Term Paper Stage One

The topic I am studying is the revenue or sales for Indigo Books and Music, which is Canada’s largest book, gift, and specialty toy retailer. It is important to study this topic because there are larger uncertainty and a more rapid change in today’s business environment, and therefore there is a heavier role to play within predicting future sales (sales forecasting). Prediction becomes more important in order to not lose market shares and has become quite a common practice in the retail industry. Moreover, as competition grows stronger, companies continuously need to come up with new advantages to compete and survive. By forecasting sales, Indigo will be able to better strategize how it wants to operate in the future, in order to meet demands, perhaps realize that demand is decreasing and change needs to be employed. In order to conduct this study, the Bloomberg terminal was used to find quarterly revenue data for the years 2002 quarter one to 2017 quarter three.

To begin with, it is key to conduct statistical analysis and data visualization to get a good understanding of the properties of the data. To get a good insight it is important to determine whether the data has these three components of interest; a trend component, a seasonal component and an irregular component.

Load Library and Indigo sales data, indicate that it is a time series, and create a name variable

indigo_data <- read.csv("~/Dropbox (Personal)/ECON4210/Assignment Two/indigo_data.csv")
indigo_data <- ts(indigo_data, start = 2002, frequency = 4)
data = indigo_data[,"sales"]
plot(data, main="Indigo Quarterly Sales", xlab="Year",ylab="Millions")

Considering trend and seasonal influences are very important for the results of time series analysis. When observing the series against time, it is evident that Indigo sales fluctuate quite dramatically. There have been several periods where the sales peaked, reaching nearly 400 million, however, in a quarter or two they plummet down to just over 150 million. This could be because one or two quarters are more profitable than the other due to various factors, but overall indigo sales stay over the years stays nearly constant. This points towards seasonality. Moreover, there was an upward trend from 2002 to around 2010, but then it shifted down before slightly picking up again in around 2014. This proves that the data is quite random, and there is no evident trend.

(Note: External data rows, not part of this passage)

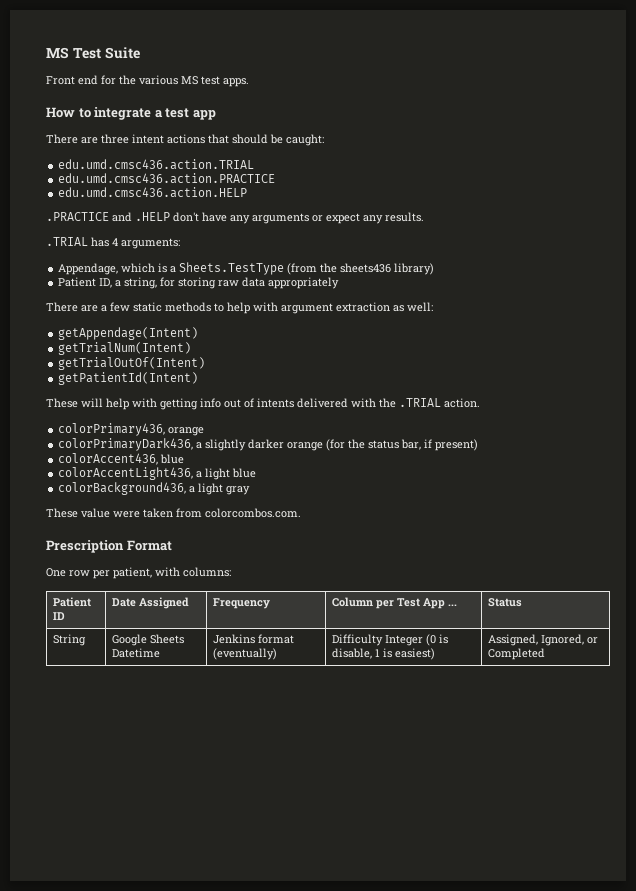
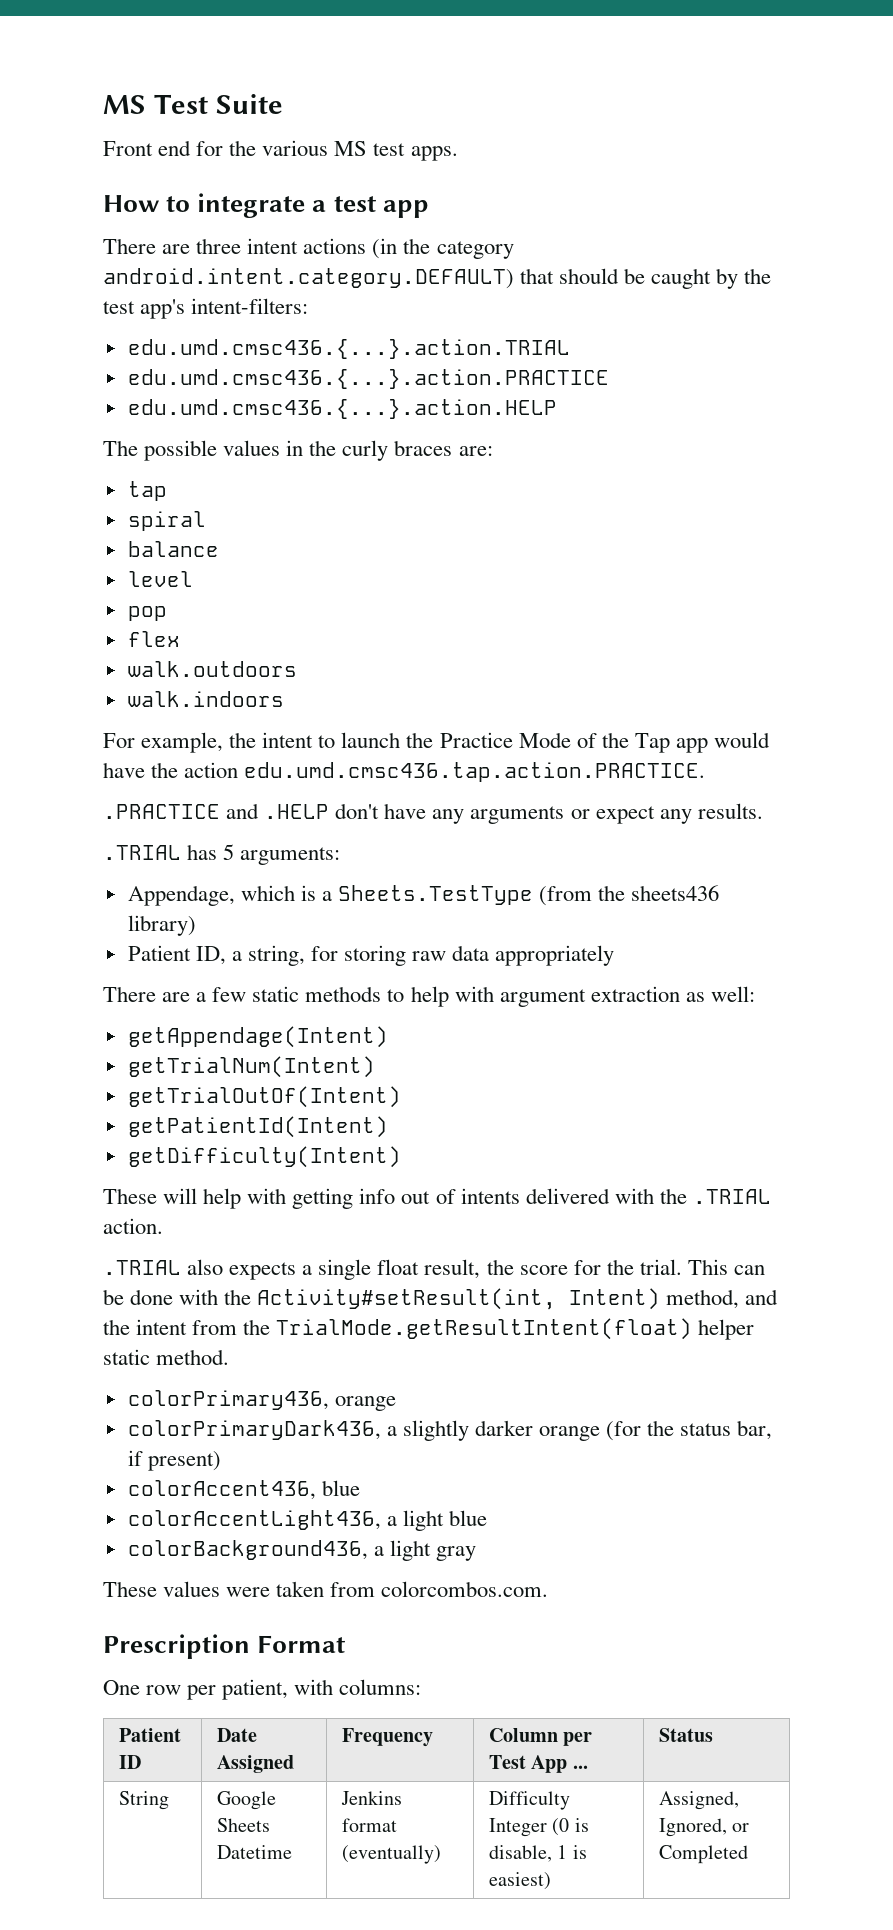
[208,134,324,146] [58,159,255,170] [58,173,276,184] [58,187,248,198] that should be caught: // edu.umd.cmsc436.action.TRIAL // edu.umd.cmsc436.action.PRACTICE // edu.umd.cmsc436.action.HELP -> [372,238,514,259] [103,268,772,289] [103,298,309,319] [127,339,570,359] [127,369,609,389] [127,399,557,419] [103,440,493,461] [127,481,167,501] [127,511,206,531] [127,541,219,557] [127,571,193,587] [127,606,167,621] [127,631,180,647] [127,661,297,677] [127,691,284,707] [103,732,770,753] [103,762,706,782] (in the category android.intent.category.DEFAULT) that should be caught by the test app's intent-filters: // edu.umd.cmsc436.{...}.action.TRIAL // edu.umd.cmsc436.{...}.action.PRACTICE // edu.umd.cmsc436.{...}.action.HELP // The possible values in the curly braces are: // tap // spiral // balance // level // pop // flex // walk.outdoors // walk.indoors // For example, the intent to launch the Practice Mode of the Tap app would have the action edu.umd.cmsc436.tap.action.PRACTICE.
[112,238,118,246] 4 -> [223,844,235,860] 5
(199, 378) none -> [127,1146,401,1168] // getDifficulty(Intent)
(480, 403) none -> [103,1259,765,1280] [103,1288,779,1310] [103,1318,755,1340] [103,1349,230,1365] // .TRIAL also expects a single float result, the score for the trial. This can be done with the Activity#setResult(int, Intent) method, and the intent from the TrialMode.getResultIntent(float) helper static method.
[81,508,110,518] value -> [163,1581,221,1597] values

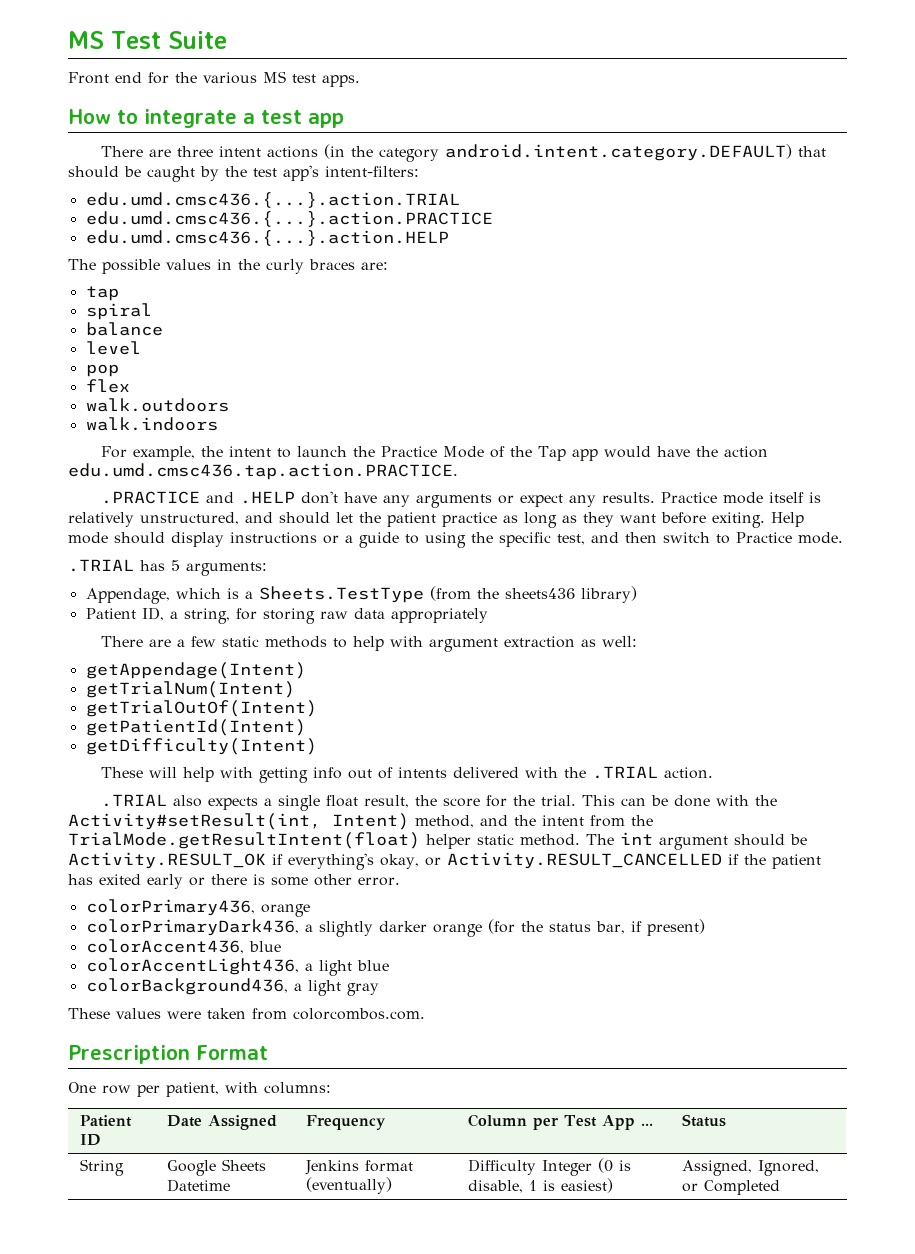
(763, 811) none -> [661,492,822,504] [68,512,804,528] [68,532,843,548] Practice mode itself is relatively unstructured, and should let the patient practice as long as they want before exiting. Help mode should display instructions or a guide to using the specific test, and then switch to Practice mode.
(230, 1357) none -> [586,832,807,850] [68,852,821,870] [68,874,400,889] The int argument should be Activity.RESULT_OK if everything's okay, or Activity.RESULT_CANCELLED if the patient has exited early or there is some other error.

Plot Histogram and determine summary statistics

summary(data)

##    Min. 1st Qu.  Median    Mean 3rd Qu.    Max. 
##   135.0   181.5   194.0   222.8   251.0   400.0

mean(data)

## [1] 222.7778

sd(data)

## [1] 66.04775

hist(indigo_data[,"sales"], breaks=50, main="Histogram of Indigo Quarterly Sales", xlab="Millions",ylab="Frequency")

The data has a mean of 222.7778 and a standard deviation of 66.04775. Looking at the histogram, the majority of the data is skewed to the left, with a few bars scattered from approximately 275 million to 400 million. That means the mean was correct in saying that majority of the sales are around 222 million, and the standard deviation was also correct in saying that a lot of points are far off from the averages, meaning there could be a few outliers.

Plot Autocorrelation

Acf(data, main="Indigo Sales Autocorrelation")

The autocorrelation of Indigo Sales graph shows strong evidence of autocorrelation in sales. The autocorrelation graph shows it peaking upward at when we analyze the residuals and the ACFs of the residuals, it is apparent that there are large spikes on lag 4, 8, 12 and 16 going upwards, and large spikes going downward at 2, 6, 10, and 14. This shows that there is a high degree of both pattern (which appears to be seasonal) and autocorrelation of the residuals. More important, indigo sales shows repeating patterns of positive and negative autocorrelations, typical for seasonality. Therefore, it is safe to assume that indigo sales for this time period show a strong seasonal pattern but no trend. The season pattern is not confused with a cyclical behavior because the period is unchanging and associated with an aspect of the calendar (quarters).Time series decomposition will determine if there are irregular components in the data set, basically determine is there is anything else in the time series.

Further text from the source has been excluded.